Introduction

Free radicals are classified as highly reactive molecules that have one or more unpaired electrons (Halliwell, 2006). Consequently, they can induce oxidative damage in biomolecules and play an important role in aging process as well as in many diseases, such as cardiovascular and inflammatory diseases, cancer, diabetes, impaired immune system etc. (Valko et al., 2007; Ferreira et al., 2009). Nowadays, we are witnesses of challenges that humanity meets trying to resolve growing incidence of various diseases for which modern medicine still does not have appropriate formulations via standard preparations. Since modern style of living continuously causes disturbance of homeostasis through stress, radiation or increased presence of xenobiotics in the environment (Kalogeropoulos et al., 2013), there is an essential need for enhancement of human antioxidant system in order to prevent oxidative cell damage. The best approach is to enhance the prevention, over curing, by increasing consumption of foods rich in natural antioxidants, such as vegetables, fruits or mushrooms (Barros et al., 2007).

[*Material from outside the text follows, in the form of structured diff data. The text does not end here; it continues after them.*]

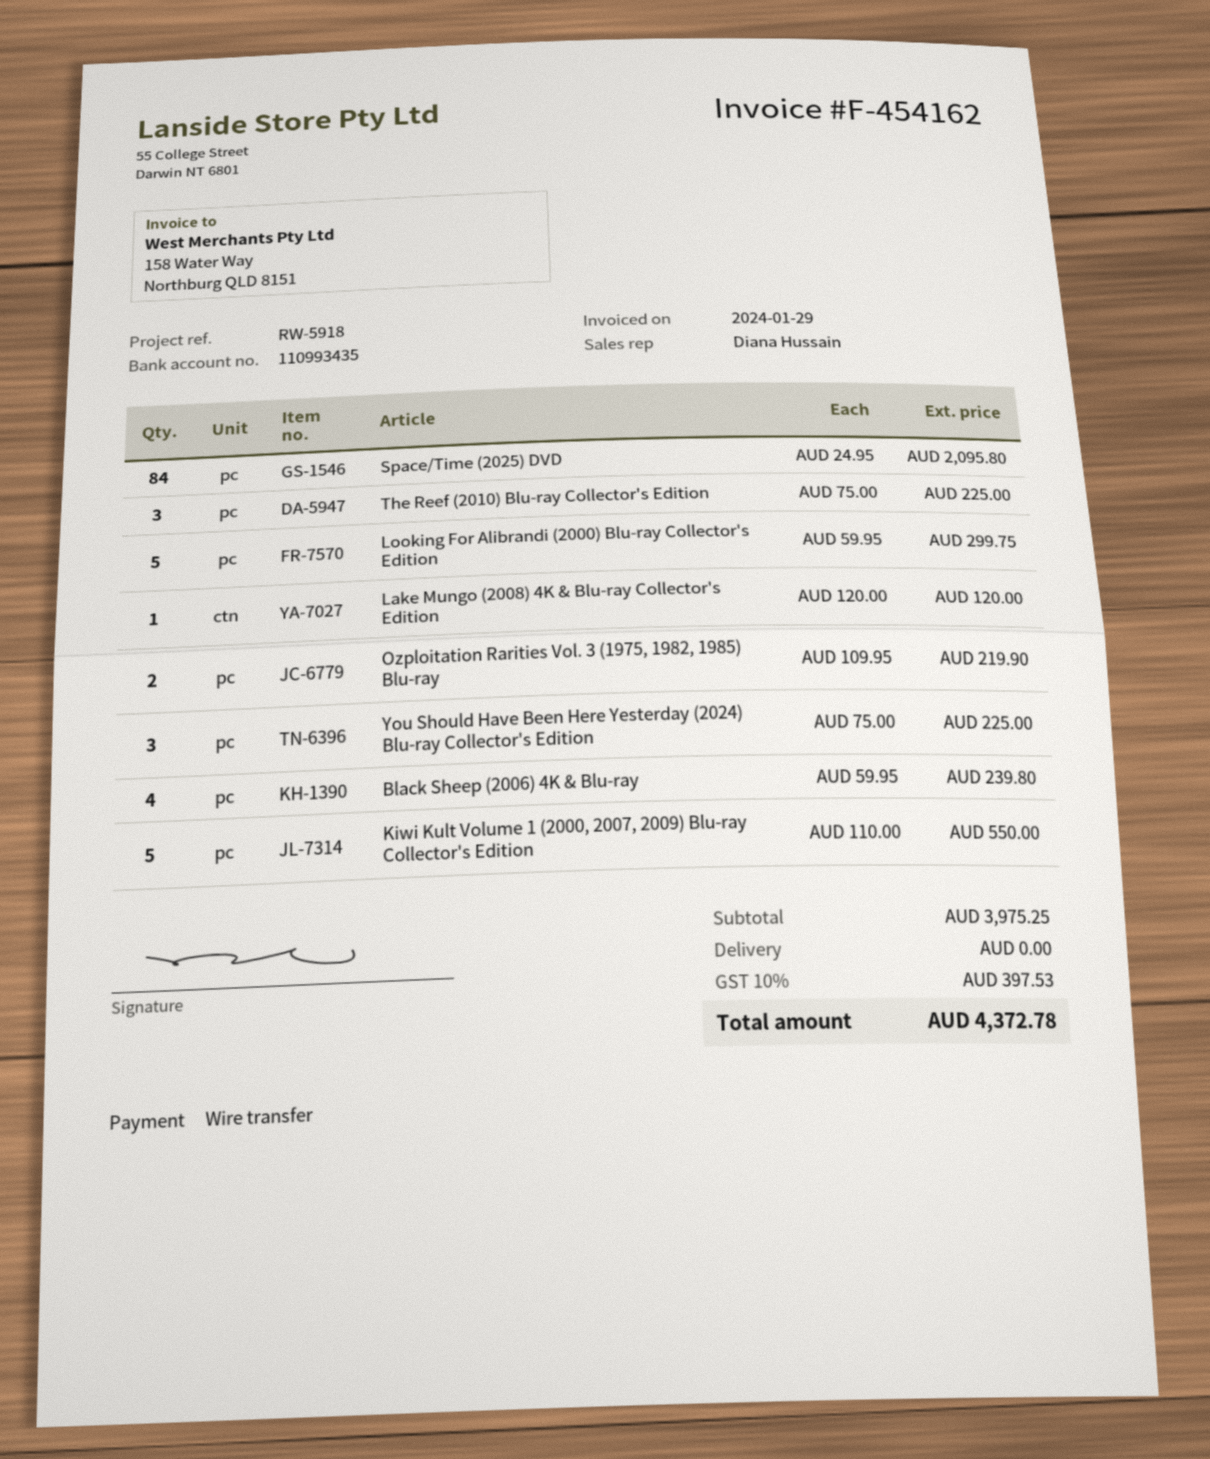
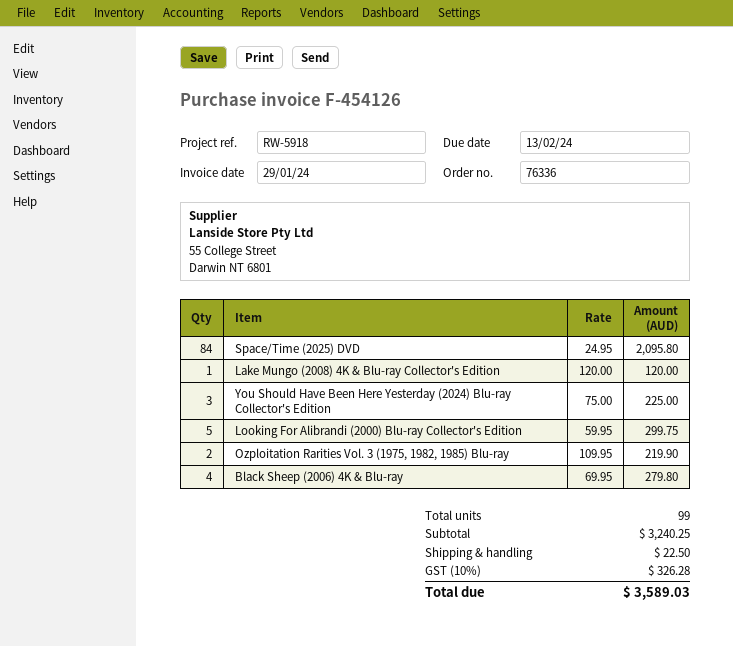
invoice number: F-454162 -> F-454126
The Reef (2010) Blu-ray Collector's Edition: 3 x 75.00 = 225.00 -> none
Black Sheep (2006) 4K & Blu-ray: 4 x 59.95 = 239.80 -> 4 x 69.95 = 279.80
Kiwi Kult Volume 1 (2000, 2007, 2009) Blu-ray Collector's Edition: 5 x 110.00 = 550.00 -> none
subtotal: 3975.25 -> 3240.25
shipping: 0.00 -> 22.50
tax: 10% = 397.53 -> 10% = 326.28
total: 4372.78 -> 3589.03

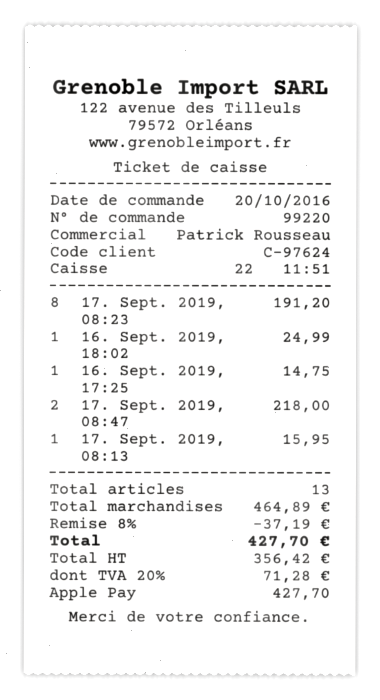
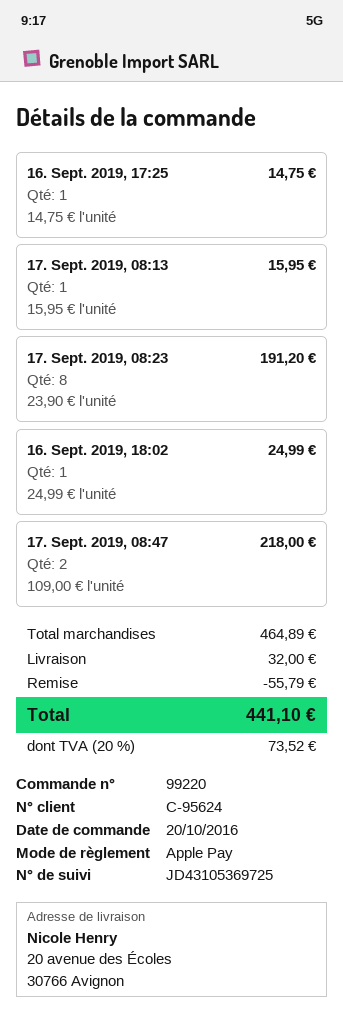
customer number: C-97624 -> C-95624
discount: 37.19 -> 55.79
shipping: none -> 32.00
tax: 20% = 71.28 -> 20% = 73.52
total: 427.70 -> 441.10

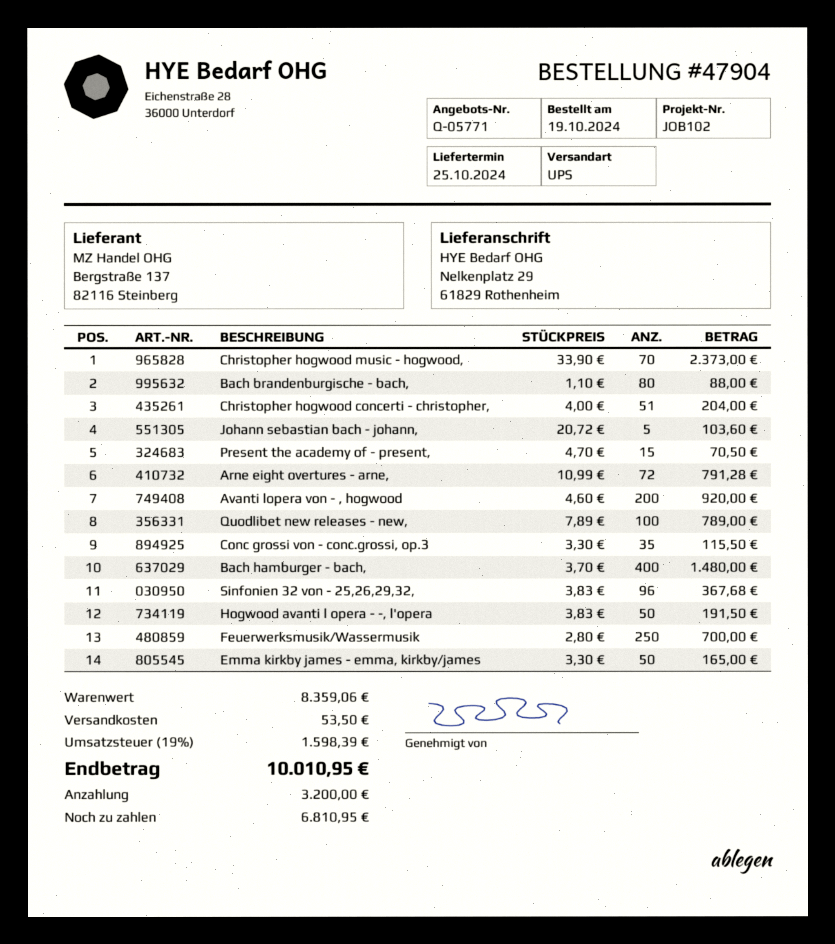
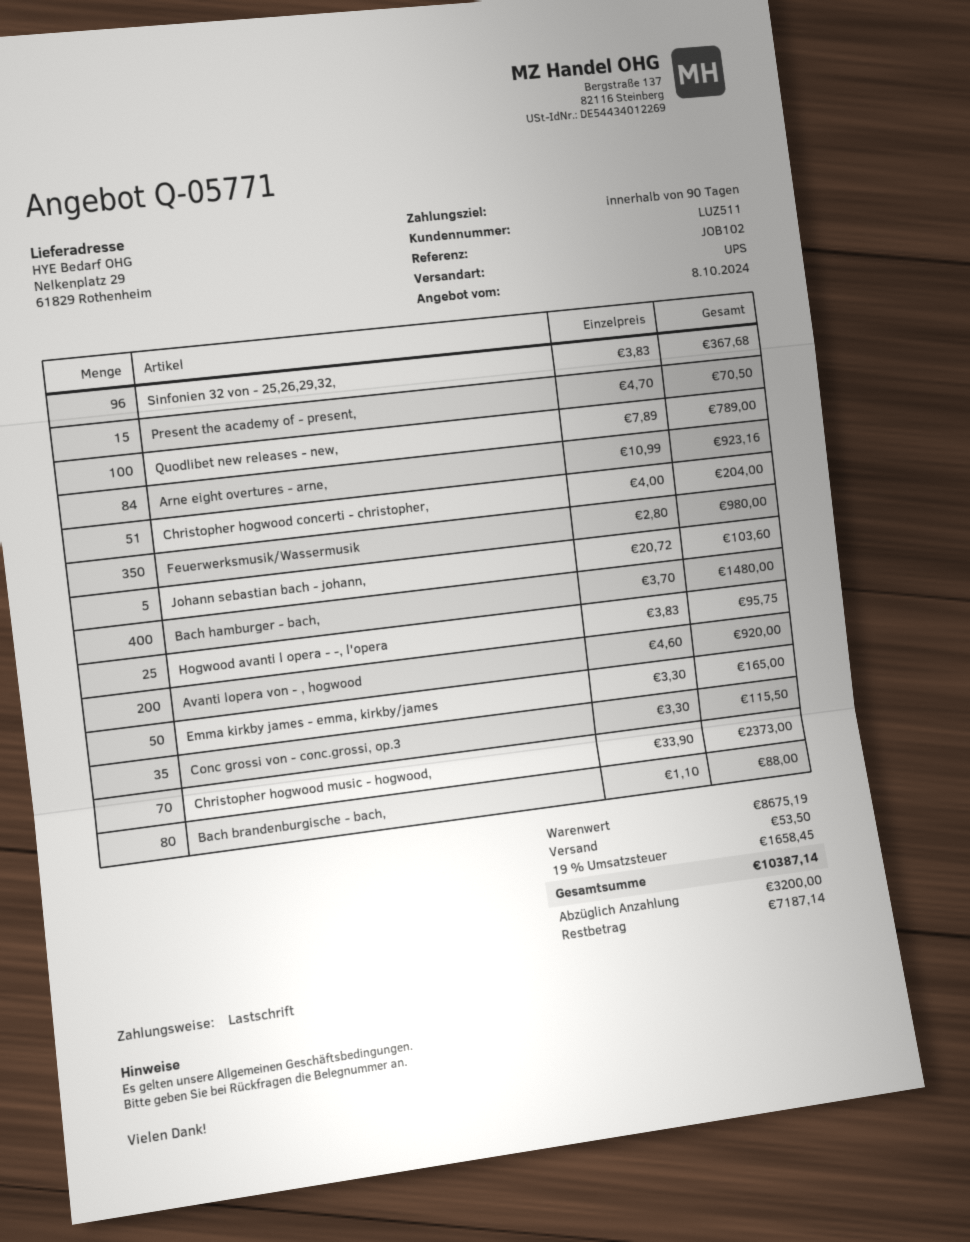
Arne eight overtures - arne,: 72 x 10.99 = 791.28 -> 84 x 10.99 = 923.16
Hogwood avanti l opera - -, l'opera: 50 x 3.83 = 191.50 -> 25 x 3.83 = 95.75
Feuerwerksmusik/Wassermusik: 250 x 2.80 = 700.00 -> 350 x 2.80 = 980.00
subtotal: 8359.06 -> 8675.19
tax: 19% = 1598.39 -> 19% = 1658.45
total: 10010.95 -> 10387.14
balance: 6810.95 -> 7187.14

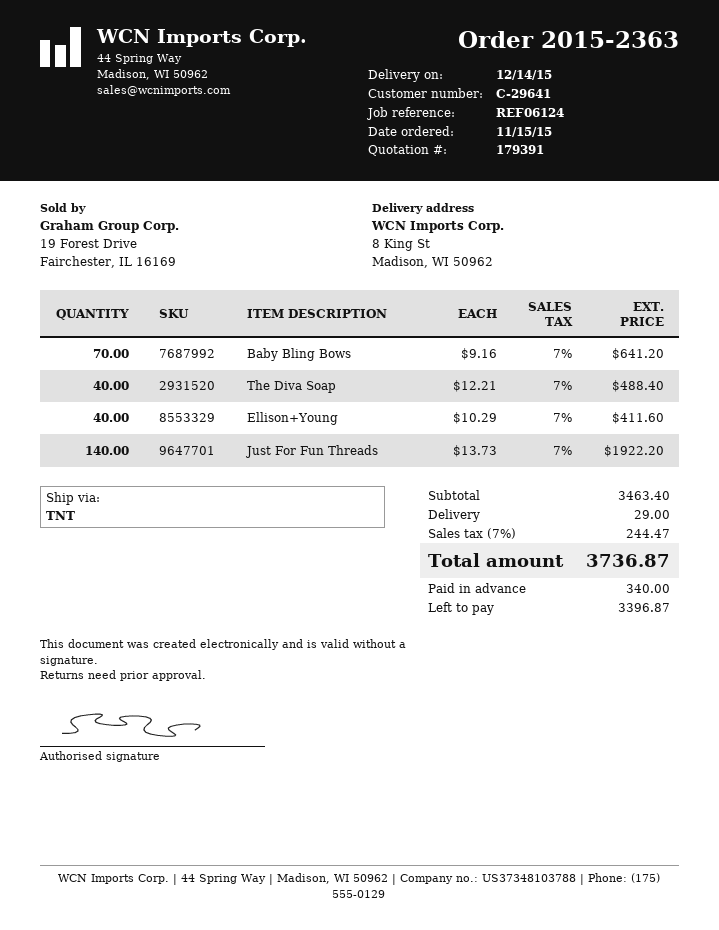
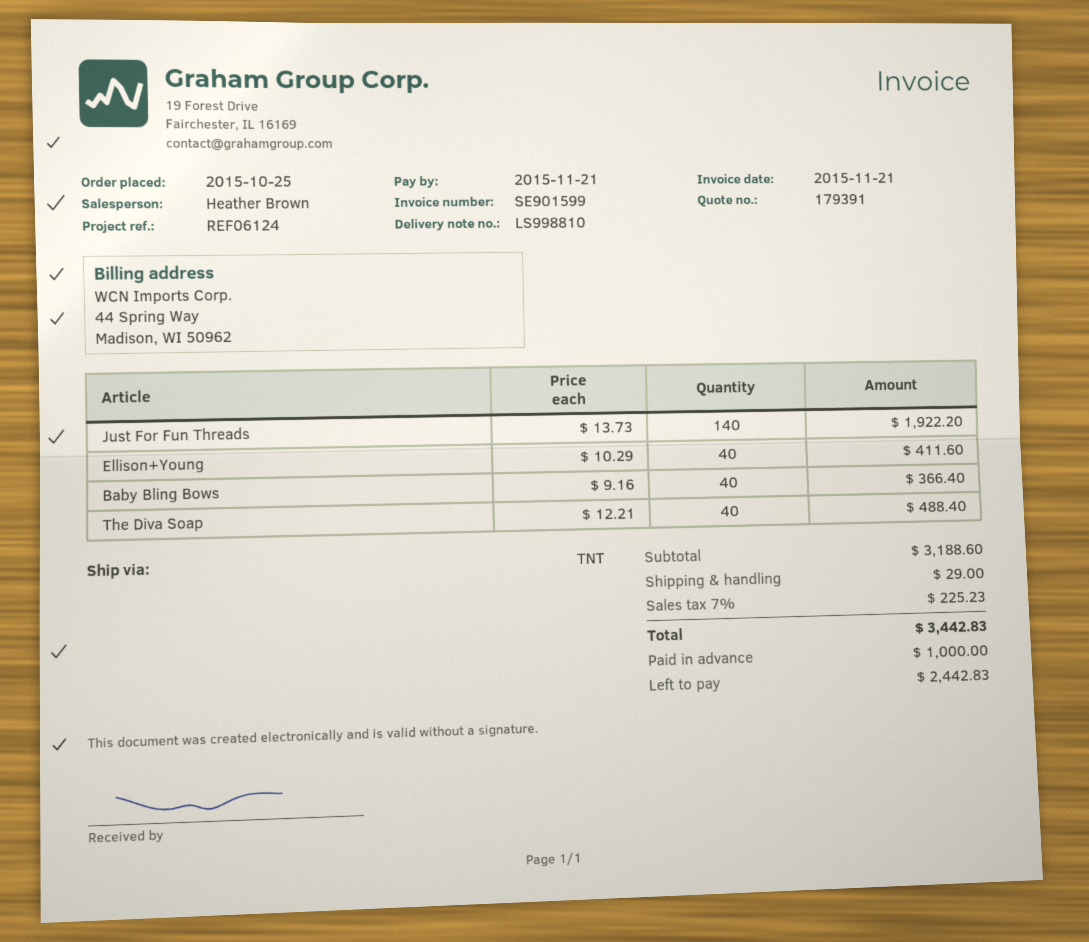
order date: 2015-11-15 -> 2015-10-25
Baby Bling Bows: 70 x 9.16 = 641.20 -> 40 x 9.16 = 366.40
subtotal: 3463.40 -> 3188.60
tax: 7% = 244.47 -> 7% = 225.23
total: 3736.87 -> 3442.83
deposit: 340.00 -> 1000.00
balance: 3396.87 -> 2442.83

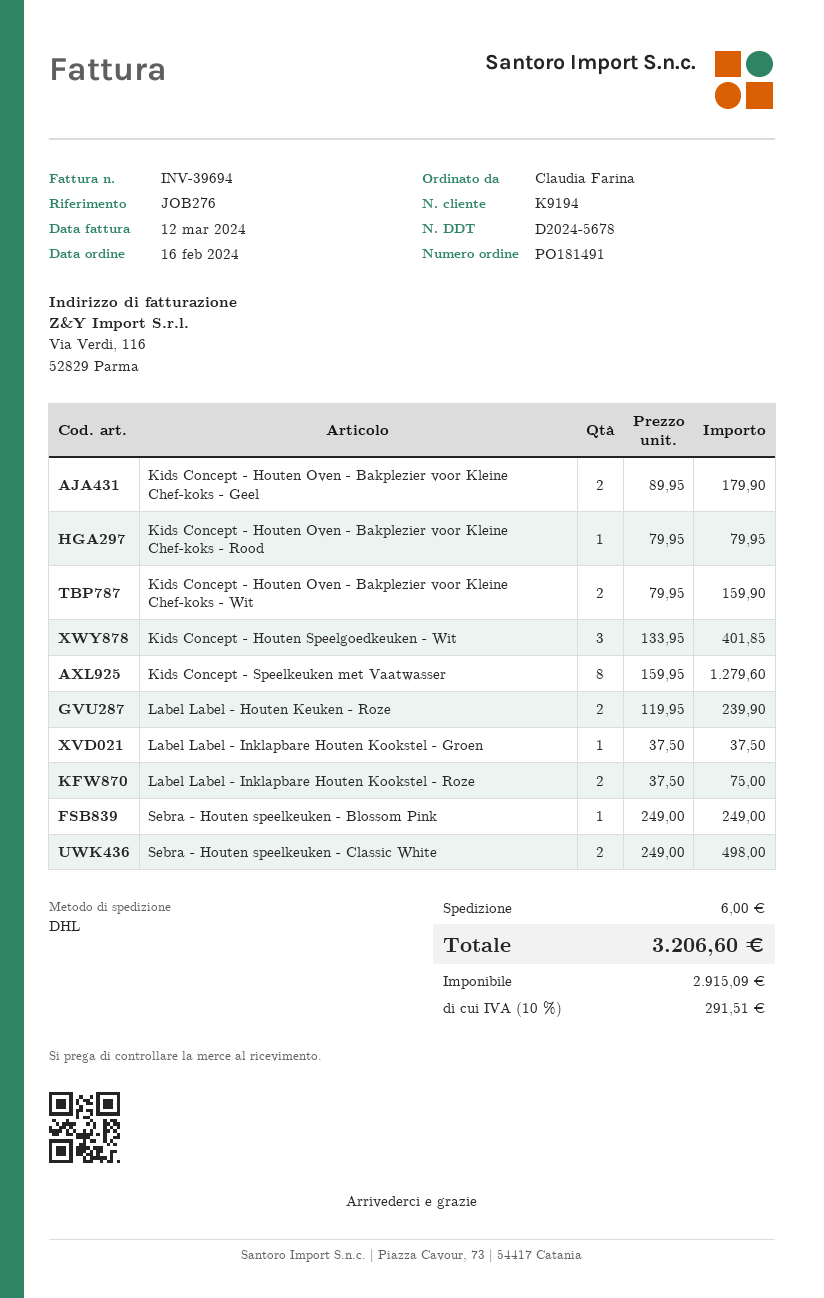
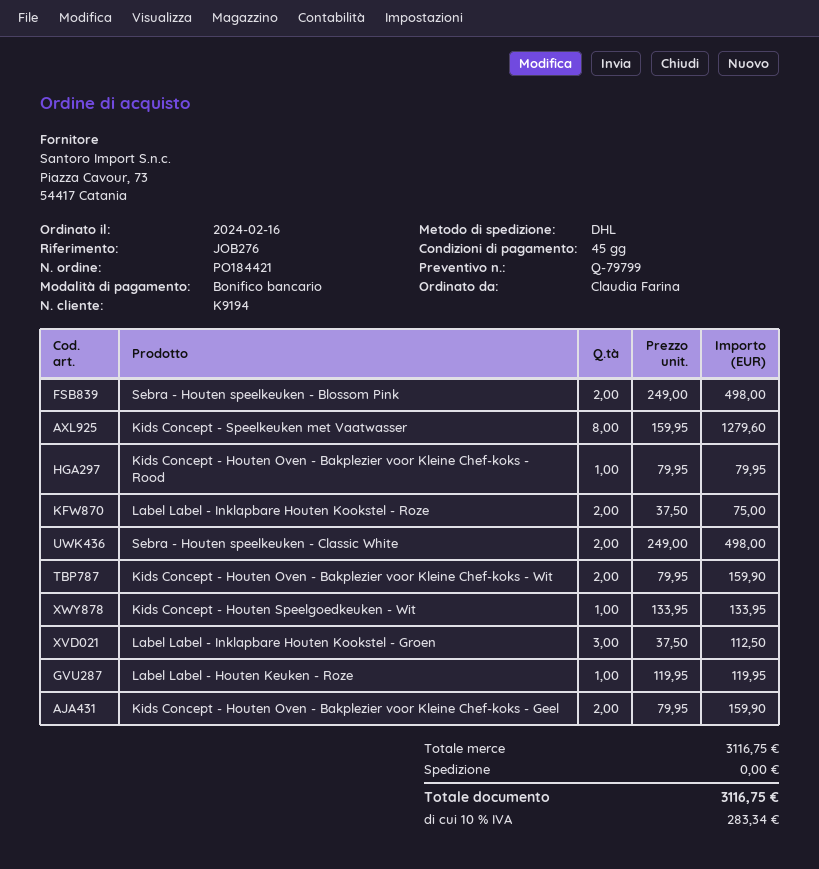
order number: PO181491 -> PO184421
Kids Concept - Houten Oven - Bakplezier voor Kleine Chef-koks - Geel: 2 x 89.95 = 179.90 -> 2 x 79.95 = 159.90
Kids Concept - Houten Speelgoedkeuken - Wit: 3 x 133.95 = 401.85 -> 1 x 133.95 = 133.95
Label Label - Houten Keuken - Roze: 2 x 119.95 = 239.90 -> 1 x 119.95 = 119.95
Label Label - Inklapbare Houten Kookstel - Groen: 1 x 37.50 = 37.50 -> 3 x 37.50 = 112.50
Sebra - Houten speelkeuken - Blossom Pink: 1 x 249.00 = 249.00 -> 2 x 249.00 = 498.00
shipping: 6.00 -> 0.00
tax: 10% = 291.51 -> 10% = 283.34
total: 3206.60 -> 3116.75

Traditional medicinal use of fungi has been well-known in many Asian countries, such as China, Russia, Japan and Korea, while the western medicine has recently taken an interest in their valuable bioactive properties (Zaidman et al., 2005; Kalogeropoulos et al., 2013; Karaman et al., 2014). Since a growing interest in natural resources with bioactive potentials, including fungi, in the treatment and prevention of many diseases during the recent decades (Espín et al., 2000), edible mushrooms are also analyzed as therapeutic alternatives (Zaidman et al., 2005; Kalogeropoulos et al., 2013; Karaman et al., 2014). Mushrooms represent rich sources of nutraceuticals (Benzie and Strain 1999; Ribeiro et al., 2009) and have demonstrated to have a physiological benefit or provide protection against certain chronic diseases (Zhou et al., 2009). Nowadays, both entire fungal sporophores and extracts are used for cancer treatment (Beattie et al., 2011), while medicinal mushroom preparations together with isolated fractions and specific compounds are used as adjuvants to surgery, radiotherapy or chemotherapy (Lindequist et al., 2005). Numerous bioactive properties of mushrooms, such as antioxidant, antitumor (Wasser 2002; Zaidman, et al., 2005; Ferreira et al., 2010; Vaz et al. 2012), and antimicrobial (Barros et al., 2007; Stojković et al., 2013) are being discovered during the last two decades. Many high molecular compounds (Wasser, 2002; Lindequist et al., 2005; Moradali et al., 2007; Zhang et al., 2007) and low molecular compounds (Zaidman et al., 2005; Paterson,  2006; Barros et al., 2007; Ferreira et al., 2010; Stojković et al., 2013; Karaman et al., 2014) have been proven to possess antioxidant activities. These compounds have already been determined as the main bioactive components in some medicinal mushrooms (e.g. Ganoderma lucidum, Grifola frondosa, Coprinus comatus, Meripilus giganteus) which exhibit both antioxidant and antimicrobial activities (Barros et al., 2007; Ferreira et al., 2010; Karaman et al., 2014). Therefore, myco-pharmacological investigations of medicinal mushrooms still play an important role in the development of new biotech-products and bio-pharmaceuticals.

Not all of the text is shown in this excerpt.